Most of the code in ActionInChangeFormMixin.change_view() is specifically setup code for the dropdown list, and thus dead code when used with the template shown above. The logic happens here:

action_form = self.action_form(auto_id=None)
action_form.fields['action'].choices = self.get_action_choices(request)

action_form creates the actual form - which we don't want to render anyway. get_action_choices populates the <select> with tuples to use as options.

To be as flexible as possible, I'll introduce a new method, which retrieves only the actions we want to show. Also, let's get rid of the unnecessary code (the new code is inspired by get_action_choices):

class ActionInChangeFormMixin(object):
    # ...

    def get_change_actions(self, request):
        return self.get_actions(request)

    def change_view(self, request, object_id, form_url='', extra_context=None):
        actions = self.get_change_actions(request) or OrderedDict()
        extra_context = extra_context or {}
        extra_context['change_actions'] = [(name, description % admin.utils.model_format_dict(self.opts))
                                           for func, name, description in six.itervalues(actions)]
        return super(ActionInChangeFormMixin, self).change_view(request, object_id, extra_context=extra_context)

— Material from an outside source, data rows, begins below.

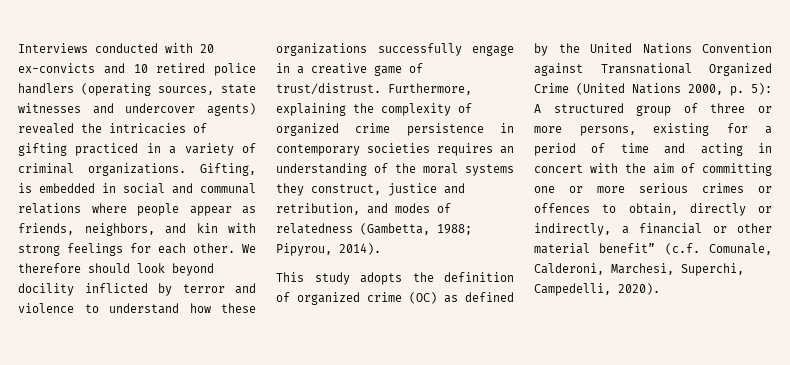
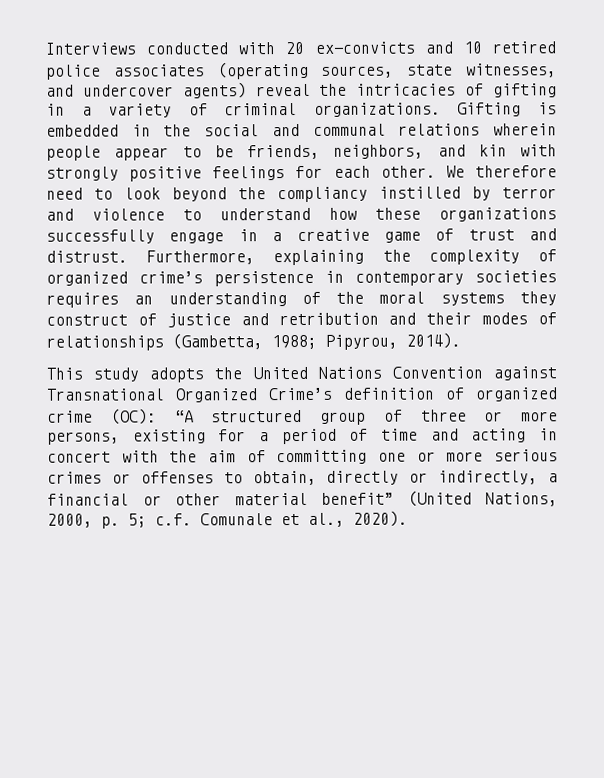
- Interviews conducted with 20 ex-convicts and 10 retired police handlers (operating sources, state witnesses and undercover agents) revealed the intricacies of gifting practiced in a variety of criminal organizations.
+ Interviews conducted with 20 ex-convicts and 10 retired police associates (operating sources, state witnesses, and undercover agents) reveal the intricacies of gifting in a variety of criminal organizations.
- Gifting, is embedded in social and communal relations where people appear as friends, neighbors, and kin with strong feelings for each other.
+ Gifting is embedded in the social and communal relations wherein people appear to be friends, neighbors, and kin with strongly positive feelings for each other.
- We therefore should look beyond docility inflicted by terror and violence to understand how these organizations successfully engage in a creative game of trust/distrust.
+ We therefore need to look beyond the compliancy instilled by terror and violence to understand how these organizations successfully engage in a creative game of trust and distrust.
- Furthermore, explaining the complexity of organized crime persistence in contemporary societies requires an understanding of the moral systems they construct, justice and retribution, and modes of relatedness (Gambetta, 1988; Pipyrou, 2014).
+ Furthermore, explaining the complexity of organized crime’s persistence in contemporary societies requires an understanding of the moral systems they construct of justice and retribution and their modes of relationships (Gambetta, 1988; Pipyrou, 2014).
- This study adopts the definition of organized crime (OC) as defined by the United Nations Convention against Transnational Organized Crime (United Nations 2000, p. 5): A structured group of three or more persons, existing for a period of time and acting in concert with the aim of committing one or more serious crimes or offences to obtain, directly or indirectly, a financial or other material benefit” (c.f. Comunale, Calderoni, Marchesi, Superchi, Campedelli, 2020).
+ This study adopts the United Nations Convention against Transnational Organized Crime’s definition of organized crime (OC): “A structured group of three or more persons, existing for a period of time and acting in concert with the aim of committing one or more serious crimes or offenses to obtain, directly or indirectly, a financial or other material benefit” (United Nations, 2000, p. 5; c.f. Comunale et al., 2020).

In TournamentAdmin, we can then filter which actions we want to see. In this case, I don't want to show a button for the bulk delete action:

def get_change_actions(self, request):
    result = self.get_actions(request)
    del result['delete_selected']
    return result

change_form.html now needs some logic to render the relevant buttons:

{% extends "admin/change_form.html" %}
{% load i18n admin_urls %}

{% block object-tools-items %}
    {% for action_name, action_description in change_actions %}
    <li>
        <form id="action_{{ action_name }}" action="{% url opts|admin_urlname:'changelist' %}" method="POST">{% csrf_token %}
            <input type="hidden" name="action" value="{{ action_name }}">
            <input type="hidden" name="_selected_action" value="{{ object_id }}">
            <a href="#" onclick="document.getElementById('action_{{ action_name }}').submit(); return false;" title="{{  action_description }}">{{  action_description }}</a>
        </form>
    </li>
    {% endfor %}
    {{ block.super }}
{% endblock %}

This uses JavaScript for submitting the form; I don't think there's a cleaner way to get the styling right.